[Records for the task — start]

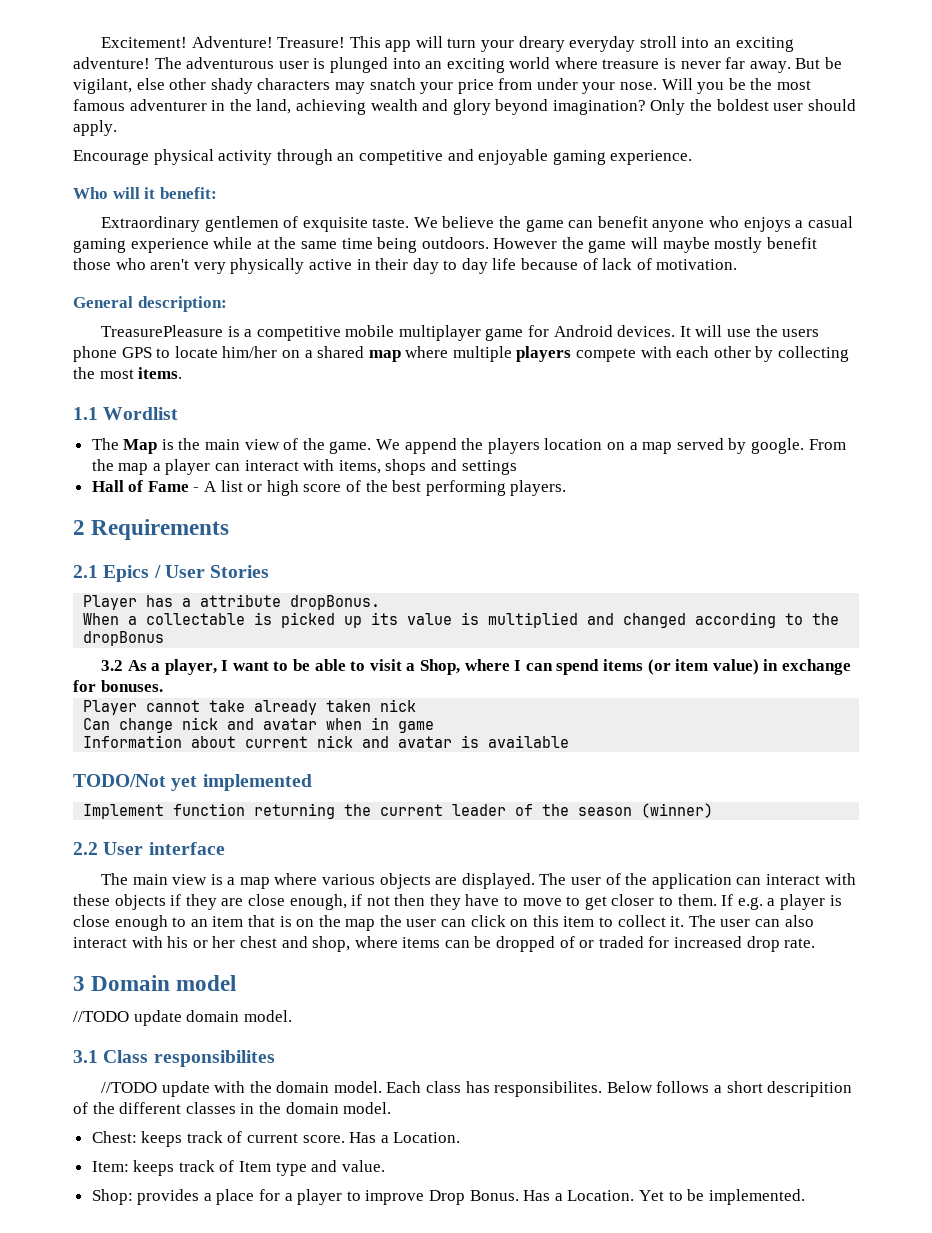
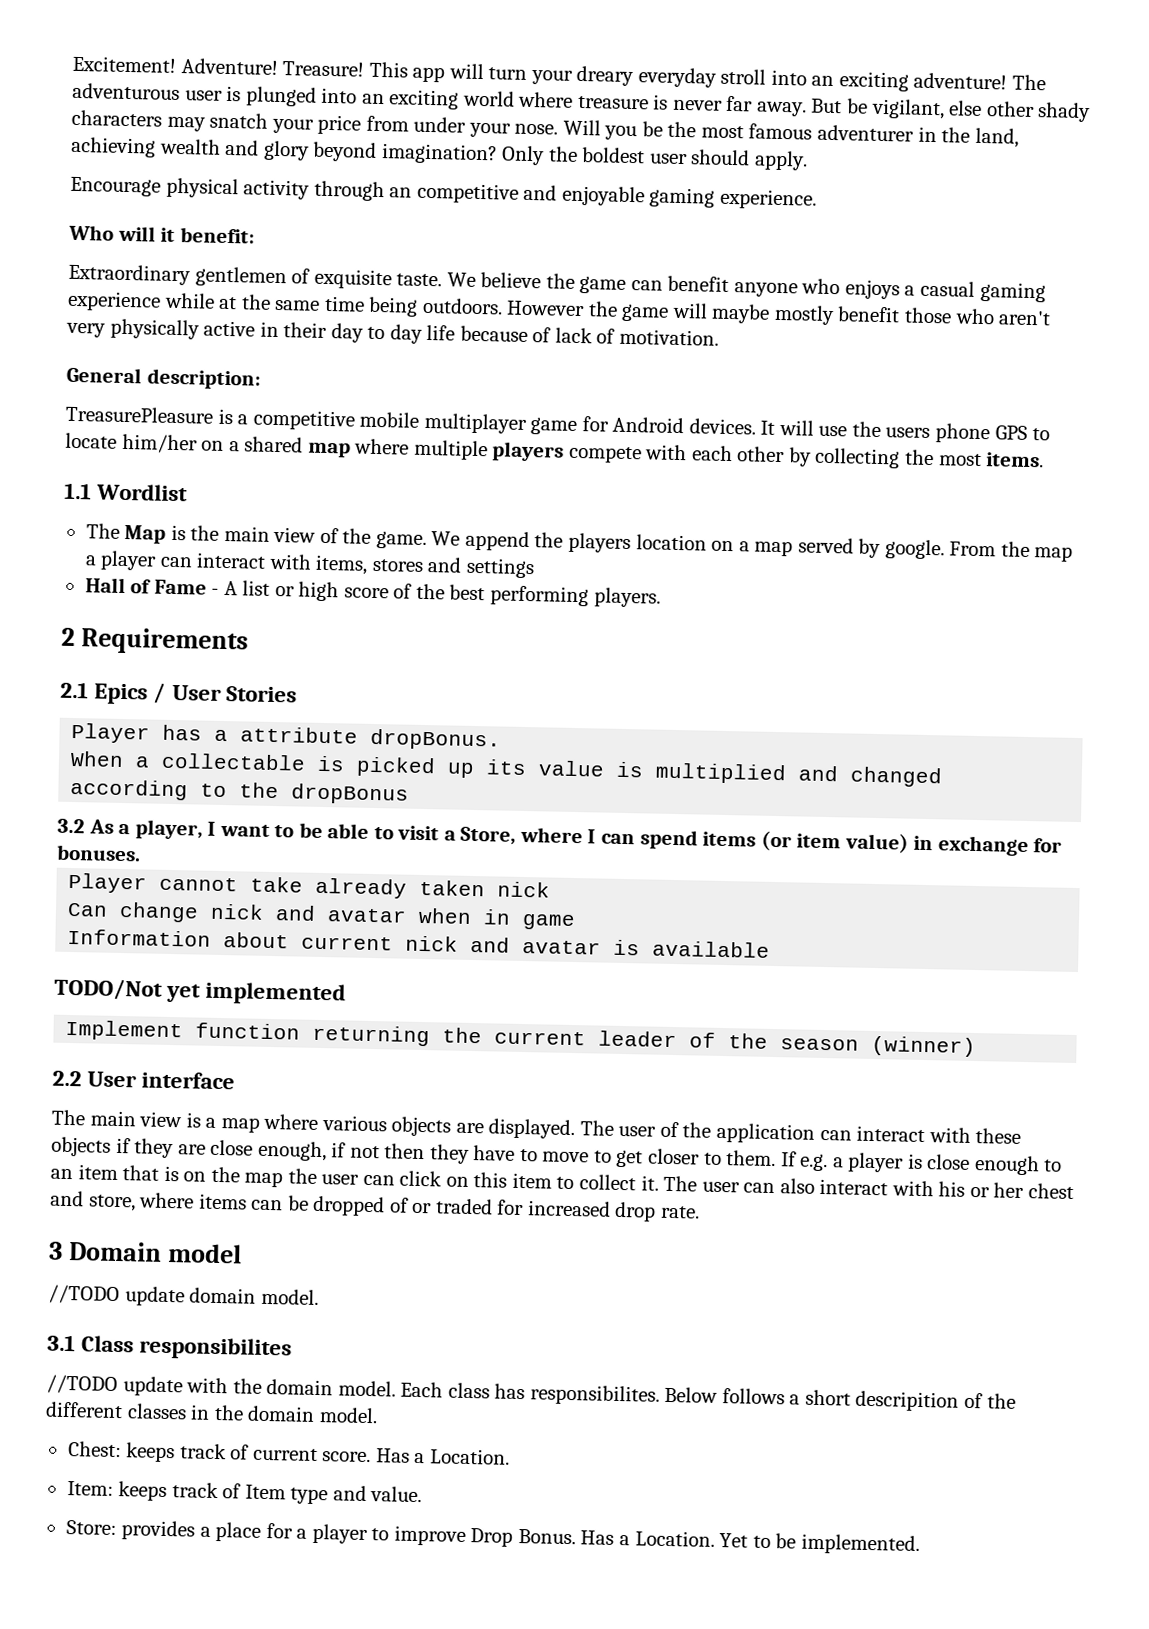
[385,459,427,475] shops -> [371,558,424,572] stores
[420,659,461,675] Shop, -> [460,826,517,845] Store,
[312,936,351,952] shop, -> [88,1194,136,1212] store,
[91,1189,133,1205] Shop: -> [65,1520,117,1536] Store:

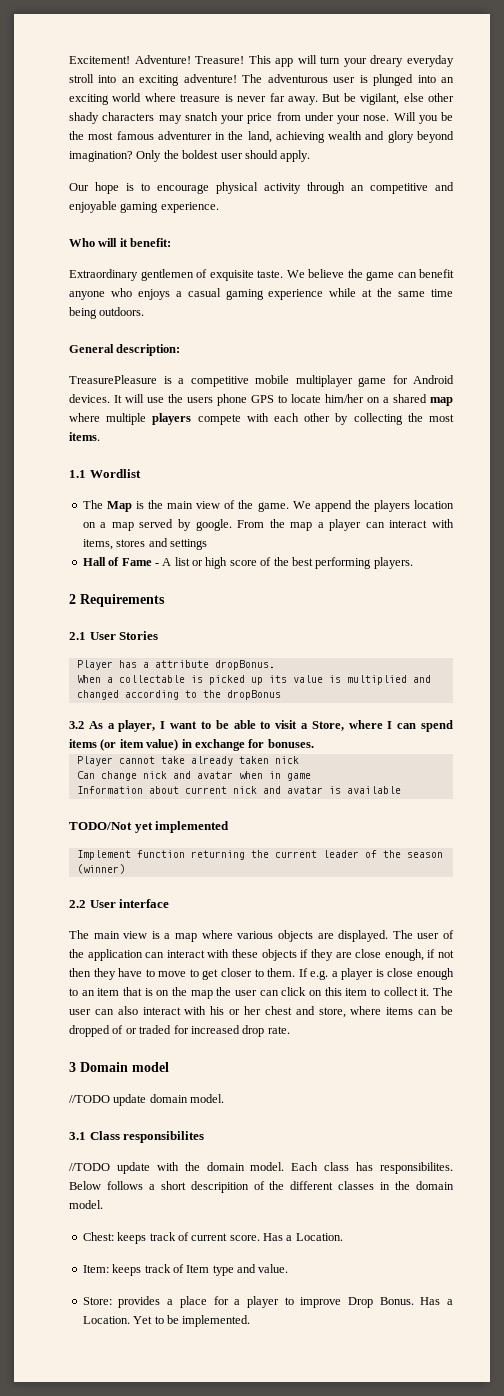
[70,176,161,197] Encourage -> [69,182,209,194] Our hope is to encourage
[506,300,1052,326] [66,318,719,346] However the game will maybe mostly benefit those who aren't very physically active in their day to day life because of lack of motivation. -> (145, 311) none
[94,682,167,705] Epics / -> (86, 636) none

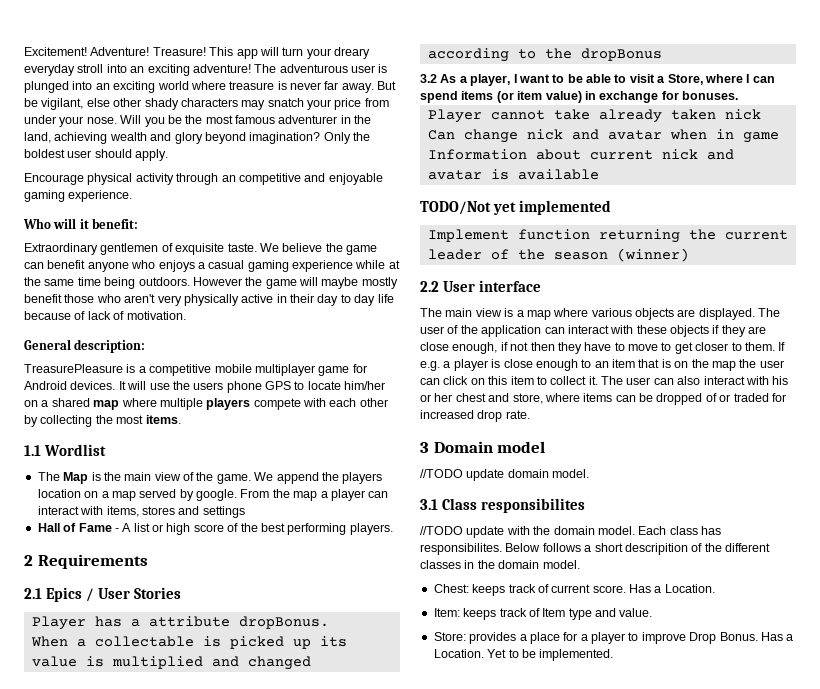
[69,182,209,194] Our hope is to encourage -> [24,173,84,185] Encourage
(145, 311) none -> [192,277,398,289] [24,294,394,306] [24,311,186,320] However the game will maybe mostly benefit those who aren't very physically active in their day to day life because of lack of motivation.
(86, 636) none -> [45,587,94,602] Epics /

[Records for the task — finish]

Problem statement
All of the entries above are to be restated word for word, minus the images.

Answer to this problem
[385,459,427,475] shops -> [371,558,424,572] stores
[420,659,461,675] Shop, -> [460,826,517,845] Store,
[312,936,351,952] shop, -> [88,1194,136,1212] store,
[91,1189,133,1205] Shop: -> [65,1520,117,1536] Store:

[70,176,161,197] Encourage -> [69,182,209,194] Our hope is to encourage
[506,300,1052,326] [66,318,719,346] However the game will maybe mostly benefit those who aren't very physically active in their day to day life because of lack of motivation. -> (145, 311) none
[94,682,167,705] Epics / -> (86, 636) none

[69,182,209,194] Our hope is to encourage -> [24,173,84,185] Encourage
(145, 311) none -> [192,277,398,289] [24,294,394,306] [24,311,186,320] However the game will maybe mostly benefit those who aren't very physically active in their day to day life because of lack of motivation.
(86, 636) none -> [45,587,94,602] Epics /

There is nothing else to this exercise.